Feb 5, 2018

Private Members’ Business – Aviation Rescue and Firefighting Services

Mr ALBANESE (Grayndler) (12:13): I move:

That this House:

(1) declares:

(a) its support for the vital work performed each and every day by the highly trained professionals providing aviation rescue and fire fighting (ARFF) services to ensure the safety of the flying public;

(b) that the ARFF service is particularly important to the safe operation of airports in regional Australia where it also responds to non-aviation emergencies within its local communities; and

   (c) that the presence of the ARFF service is key to safeguarding the safety and security at major metropolitan and regional airports around the country, which is critical for international and domestic tourism; and

(2) calls on the Government to reject any proposal to increase the threshold for the provision of ARFF services at airports from the existing 350,000 passenger movements annually, noting that this would preclude the establishment of these services at Proserpine Whitsunday Coast Airport and lead to the removal of these services from the following regional communities: Ballina; Coffs Harbour; Ayres Rock; Gladstone; Hamilton Island; Broome; Karratha; Newman; and Port Hedland.

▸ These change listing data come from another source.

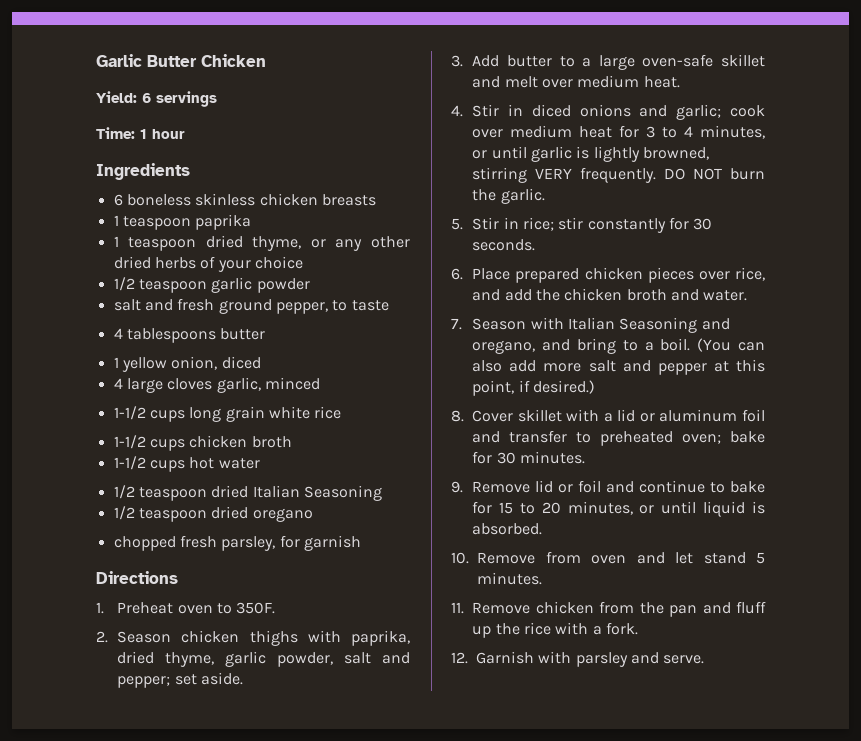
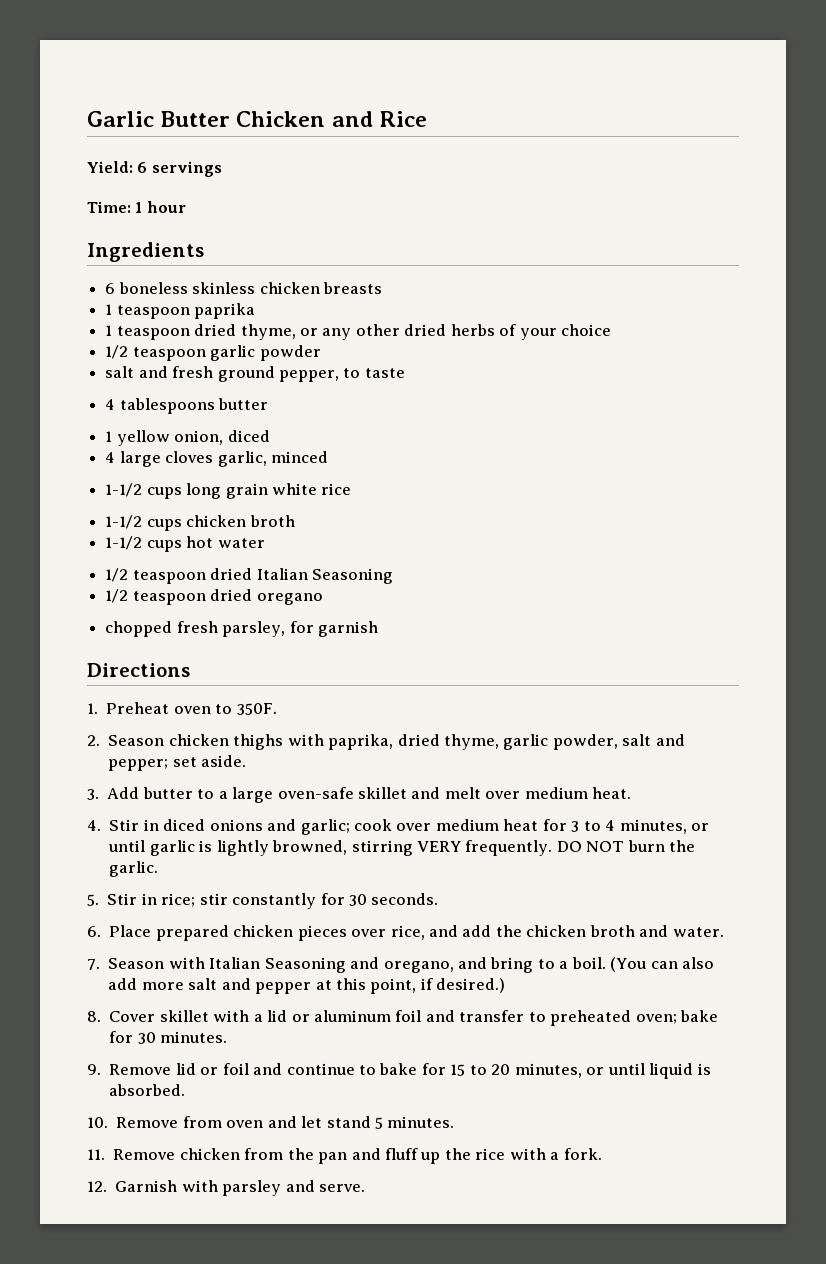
(266, 60) none -> [331,111,427,127] and Rice

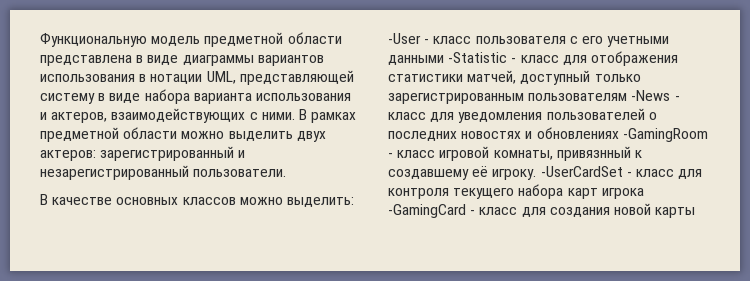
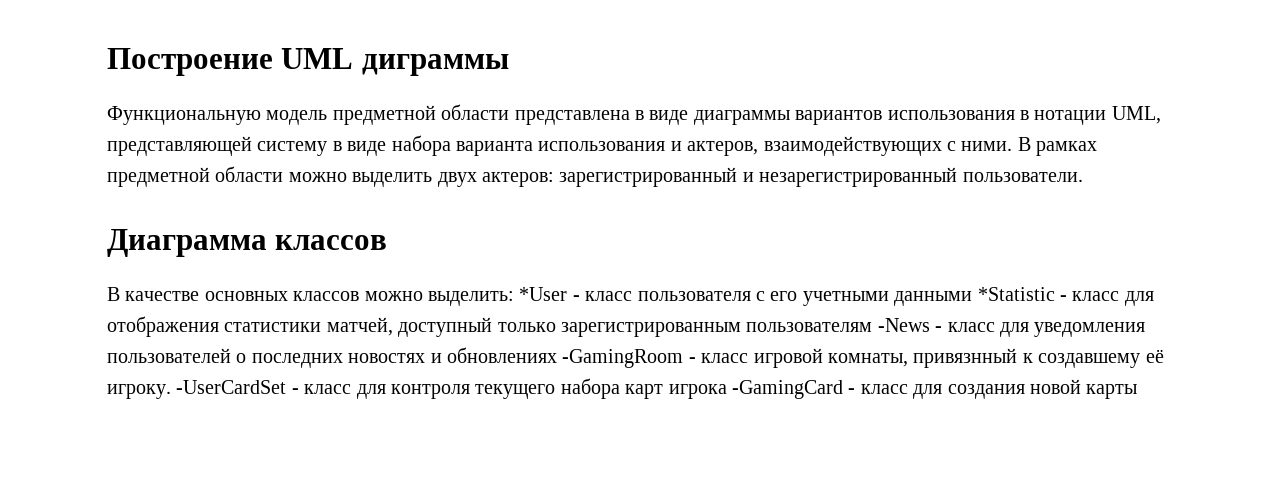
(40, 40) none -> [107,48,509,76] Построение UML диграммы //
(287, 173) none -> [107,229,388,257] // Диаграмма классов
[388,33,421,44] -User -> [519,287,568,301] *User
[448,52,508,63] -Statistic -> [977,287,1055,301] *Statistic

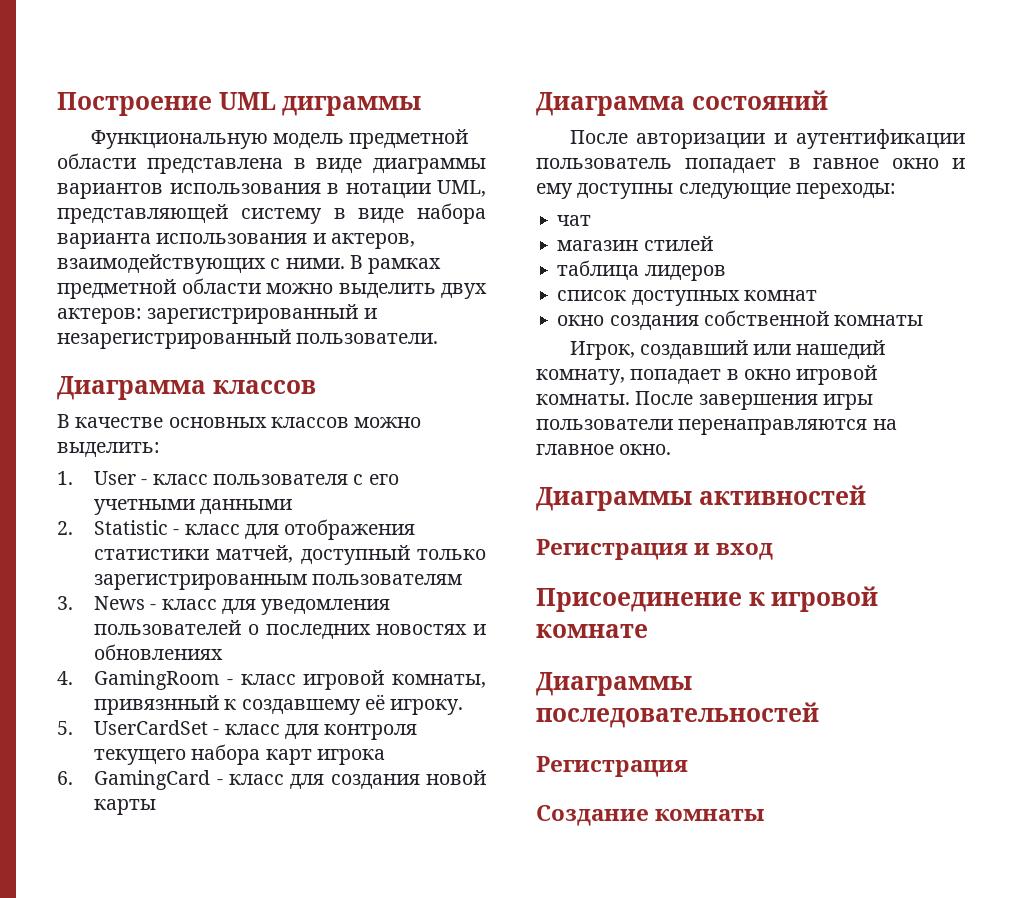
[519,287,568,301] *User -> [57,471,137,485] // 1. User
[977,287,1055,301] *Statistic -> [57,520,169,535] // 2. Statistic
[877,318,930,332] -News -> [57,596,146,610] // 3. News
[562,349,684,368] -GamingRoom -> [57,670,220,690] // 4. GamingRoom
[176,380,287,394] -UserCardSet -> [57,720,209,735] // 5. UserCardSet
[731,380,843,399] -GamingCard -> [57,770,211,790] // 6. GamingCard
(1138, 391) none -> [536,90,828,116] [569,129,965,149] [536,158,965,173] [536,183,896,199] [557,215,592,226] [557,236,713,251] [557,260,726,281] [557,290,817,306] [557,310,924,330] [569,340,886,360] [536,365,878,385] [536,391,873,410] [536,419,897,435] [536,444,672,455] [536,485,866,511] [536,539,774,560] [536,586,879,612] [536,624,648,638] [536,672,692,696] [536,702,819,728] [536,756,688,777] [536,805,765,826] // Диаграмма состояний // После авторизации и аутентификации пользователь попадает в гавное окно и ему доступны следующие переходы: // чат // магазин стилей // таблица лидеров // список доступных комнат // окно создания собственной комнаты // Игрок, создавший или нашедий комнату, попадает в окно игровой комнаты. После завершения игры пользователи перенаправляются на главное окно. // Диаграммы активностей // Регистрация и вход // Присоединение к игровой комнате // Диаграммы последовательностей // Регистрация // Создание комнаты

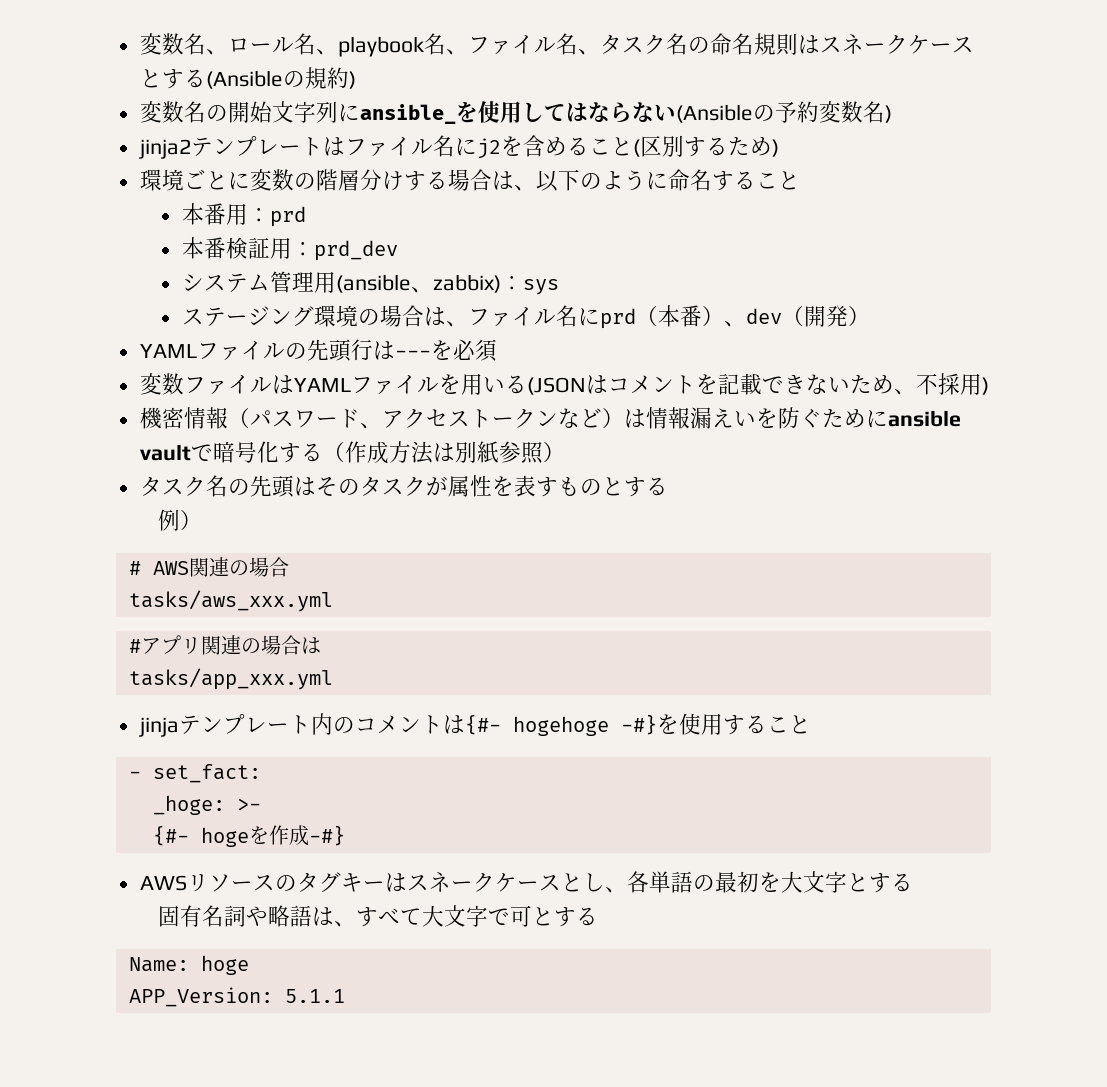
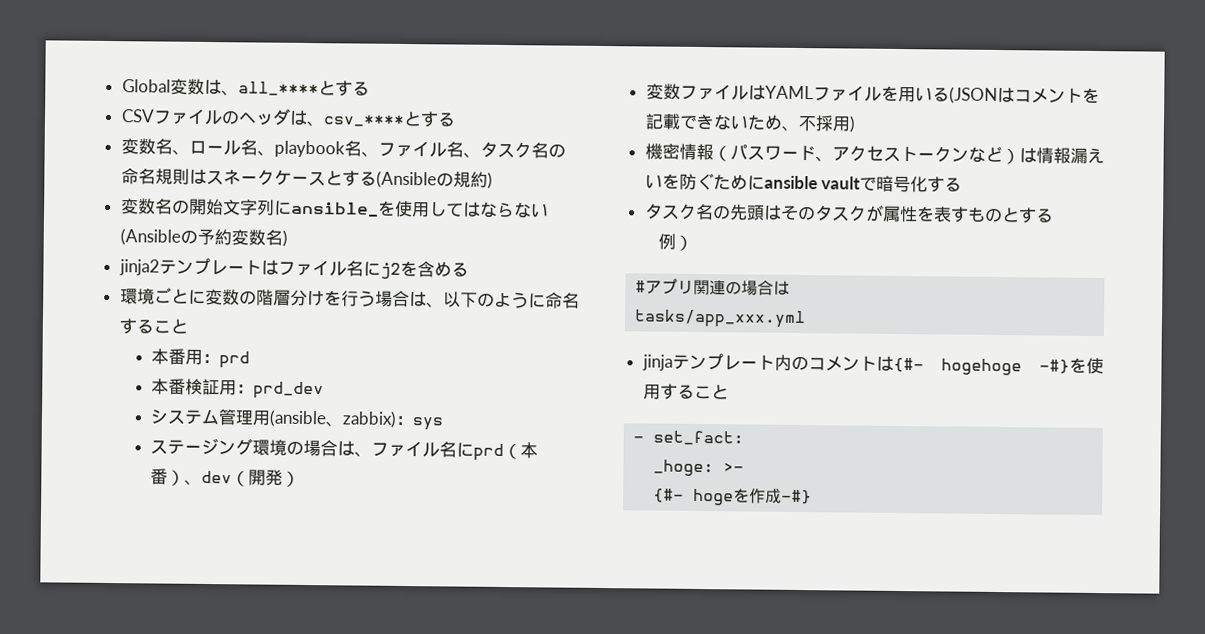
(139, 44) none -> [121,78,370,97] [120,108,456,128] Global変数は、all_****とする // CSVファイルのヘッダは、csv_****とする //
[588,135,779,157] こと(区別するため) -> (469, 269) none
[403,171,448,191] する -> [323,290,376,307] を行う
[139,339,497,362] // YAMLファイルの先頭行は---を必須 -> (301, 478) none
[322,441,565,464] （作成方法は別紙参照） -> (963, 184) none
[128,557,289,577] [128,590,333,612] // # AWS関連の場合 // tasks/aws_xxx.yml -> (693, 242) none
[139,871,913,893] [157,905,598,927] [128,955,249,975] [128,987,345,1007] // AWSリソースのタグキーはスネークケースとし、各単語の最初を大文字とする // 固有名詞や略語は、すべて大文字で可とする // Name: hoge // APP_Version: 5.1.1 -> (813, 497) none

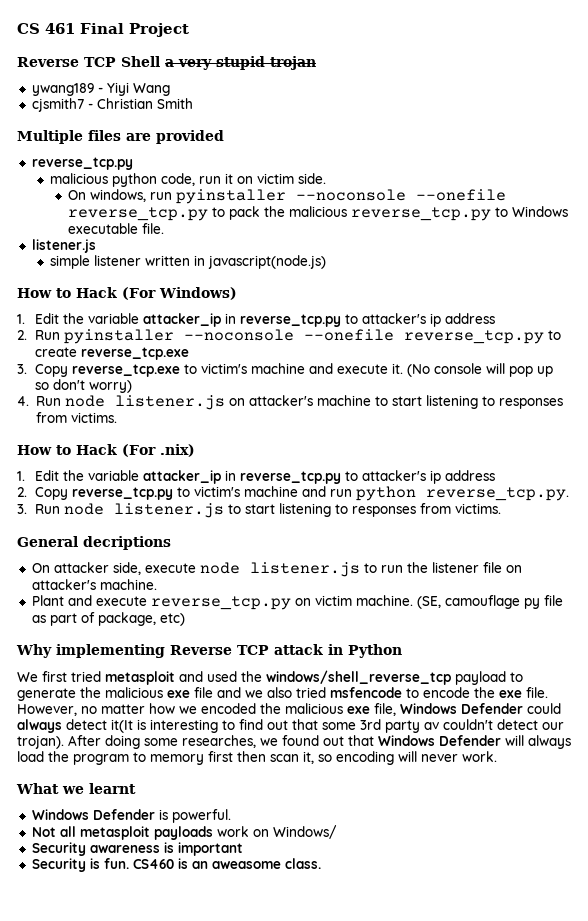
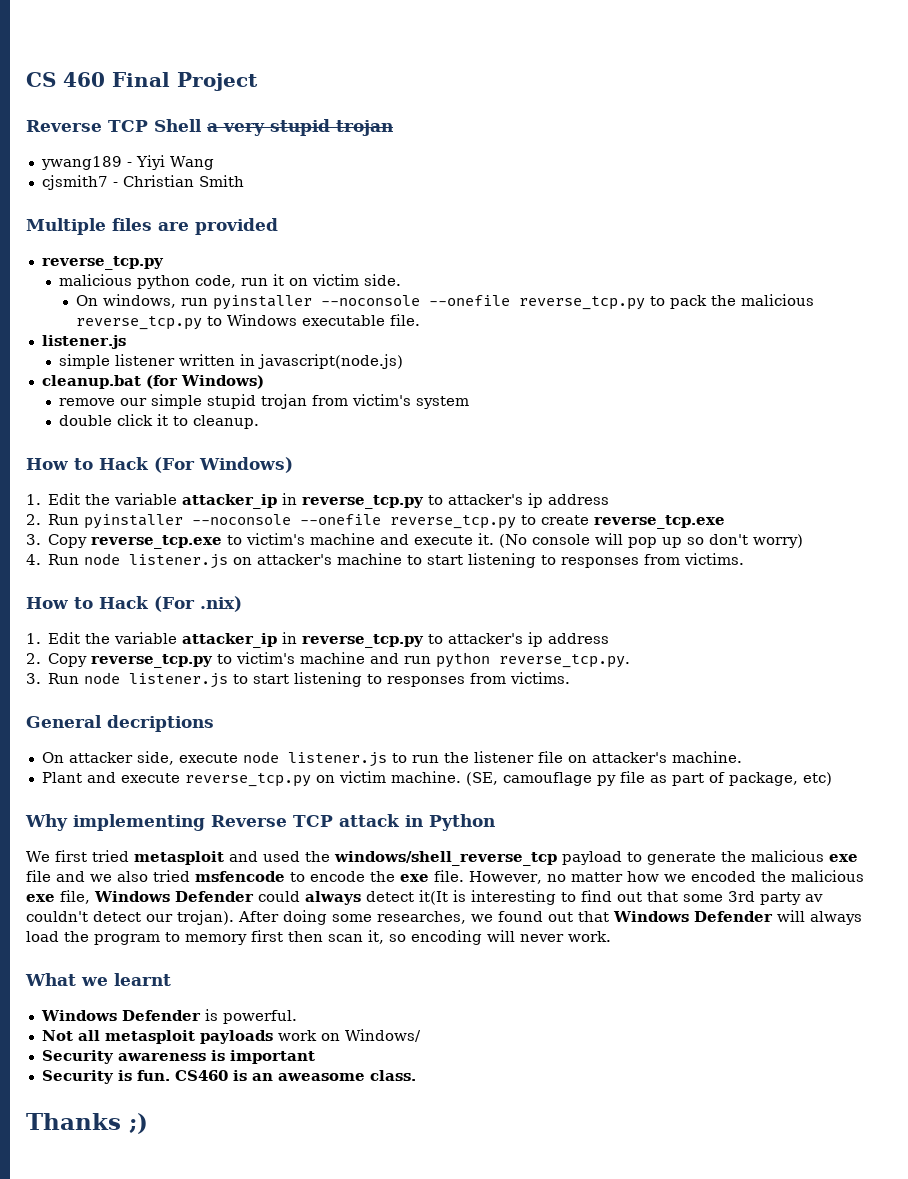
[45,23,75,34] 461 -> [63,72,105,87] 460
(326, 262) none -> [41,375,264,389] [59,394,470,409] [59,414,260,429] // cleanup.bat (for Windows) // remove our simple stupid trojan from victim's system // double click it to cleanup.
(321, 863) none -> [26,1113,148,1134] // Thanks ;)

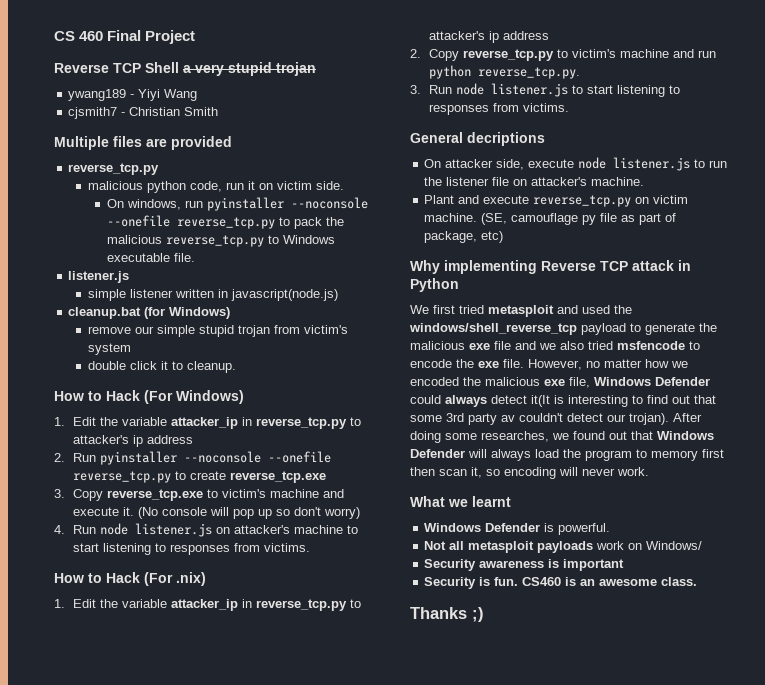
[277,1073,365,1081] aweasome -> [599,579,658,586] awesome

Firefighting services at our nation’s airports are critical to the safety of travellers. Our nation has an excellent record when it comes to aviation safety. We also have a strong commitment to investment in the emergency services that would be necessary in the event of an accident. Indeed, in 2009, as transport minister in the Labor government, I was proud to deliver a $70 million program to upgrade fire trucks at our nation’s busiest airports. It included 33 new trucks, new fire stations at Perth and Maroochydore, new vehicles to meet the needs of the A380 and fire alarm monitoring at 20 locations nationwide.

Safety is also critical at our smaller regional airports. In 2014, the aviation rescue and firefighting services responded to some 6,700 calls relating to airport emergency assistance. That’s why I today, through this motion, am calling upon the Minister for Infrastructure and Transport to reject the absurd proposal for a reduction in firefighting capacity at regional airports. Current Civil Aviation Safety Authority regulations require an aviation fire and rescue service at every Australian airport that has at least 350,000 passengers travelling through it each year. However, CASA has recently accepted recommendations from an infrastructure department aviation rescue and firefighting services regulatory policy review which would weaken this standard. Going forward, the threshold would rise to 500,000 passenger movements a year. This idea makes no sense. The minister for transport should reject it today in the interests of safety and regional economic development. Under the international standards and regulations of the International Civil Aviation Organization, aviation firefighters are specifically trained. They must be stationed to be able to respond within three minutes to an aircraft crash or fire for the best chance of rescue. Our existing standards and thresholds on provision of aerodrome rescue and firefighting services reflect Australia’s commitment to ICAO standards and recommended practices, including article 9.2.1, which provides that rescue and firefighting equipment and services shall be provided at an aerodrome.

Let’s look in practical terms at what the acceptance of this proposal would mean for regional communities that rely upon jobs in tourism and regional aviation to get access to capital cities. Here are some airports that have aviation rescue and firefighting services and are below the 500,000 passenger threshold: Ballina, Coffs Harbour, Ayers Rock, Gladstone, Hamilton Island, Broome, Karratha, Newman and Port Hedland. I understand that, under pressure from local communities and Labor, the government’s considering maintaining firefighting services at these airports and then imposing a new threshold from here on in. That, of course, would be good for those airports and communities that have fought to maintain these services, including, of course, the union that represents them. However, it would lead to a two-tiered system. In the future, airports with passenger movements between 350,000 and 500,000 per year would not be provided with firefighting facilities. Other airports are on the cusp of meeting this criterion, including Proserpine. It should have an aviation firefighting service established because 353,000 passengers passed through that airport last year. The government must today state clearly that the Proserpine airport will be provided with rescue and firefighting services. Just make a decision and support this community.

The change being contemplated should be rejected. Anyone who has had the privilege of being a minister in a government knows that, from time to time, bad ideas come forward from the bureaucracy. Some of them, once rejected, keep coming back again and again. This is one of those ideas. It first came to my attention when I was a minister and I banished it. It was a bad idea then and it’s a bad idea now. These are issues upon which the minister for transport, who’s new to the portfolio, needs to deliver. The fact is that, across the board, issues of aviation safety—the safety of the travelling public—have been bipartisan issues. That needs to continue to be the case. The minister should rule out these proposals today and do it urgently in the interests of those communities, in the interests of firefighting in Australia and in the interests of regional economic development in those communities.